I'm trying to see if I can get my Calc students to use this site as a resource. –  Jeremy Teitelbaum Sep 2 '12 at 19:51
    
It’s more than a resource, ’cause they’ll see mathematics at many different levels. Should be an eye-opener! –  Lubin Sep 2 '12 at 19:52

The answers of @nayrb and @lab bhatacharjee are correct as far as they go, but as a (retired) teacher, I feel that I must address a fault of the math education system, here in the States as well as, perhaps, elsewhere. To describe a function, you need to mention the domain and the target space, and that is particularly important here. Sketch the graph! You see that there’s a maximum at $(6,576)$, and that on either side of the vertical line $x=6$, there are points on the graph at equal height. So the function fails the “horizontal line test” unless you restrict the domain.
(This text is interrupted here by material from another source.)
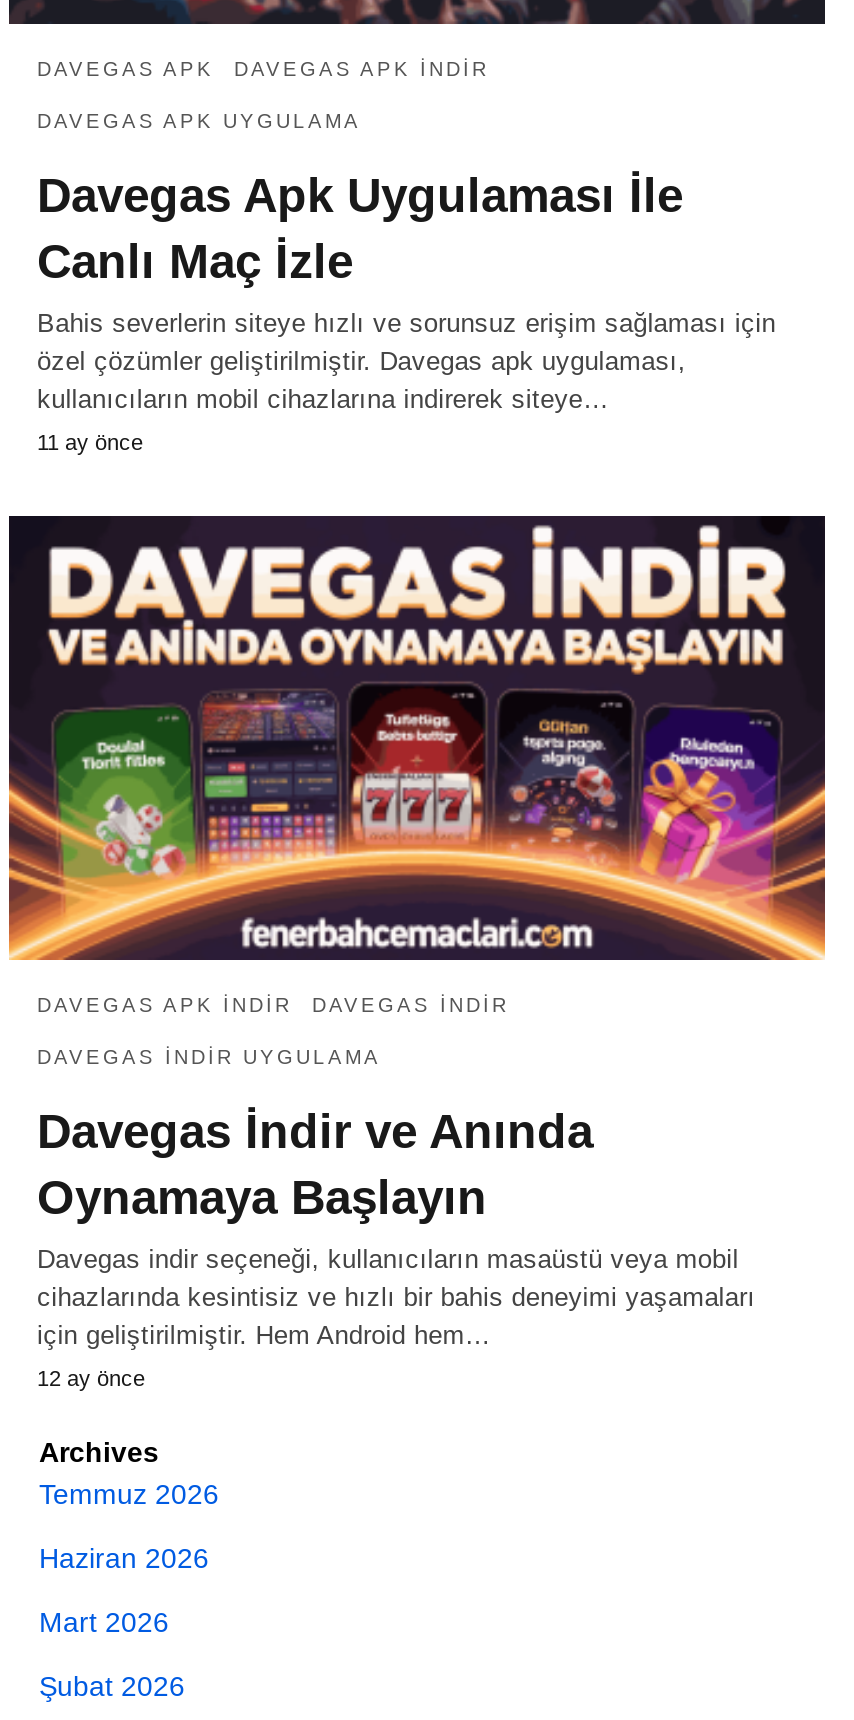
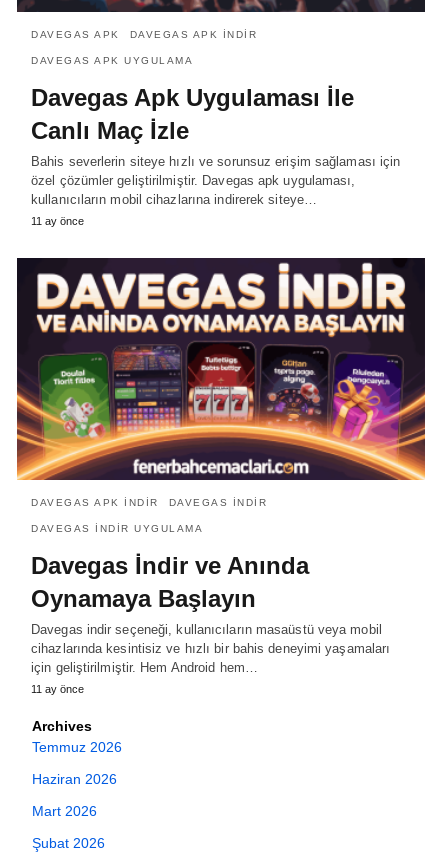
- 12 ay önce
+ 11 ay önce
Let’s restrict to the interval $\langle-\infty,6]$, i.e. the closed half-line to the left of $6$. But what about our inverse function? It’s not defined for $y>576$, and that means that its domain has to be no bigger than $\langle-\infty,576]$. It’s only now, once we’ve restricted both the domain and the target space of our original function, that we really have an inverse function, and its formula is indeed the one given by @lab, with the minus sign of course.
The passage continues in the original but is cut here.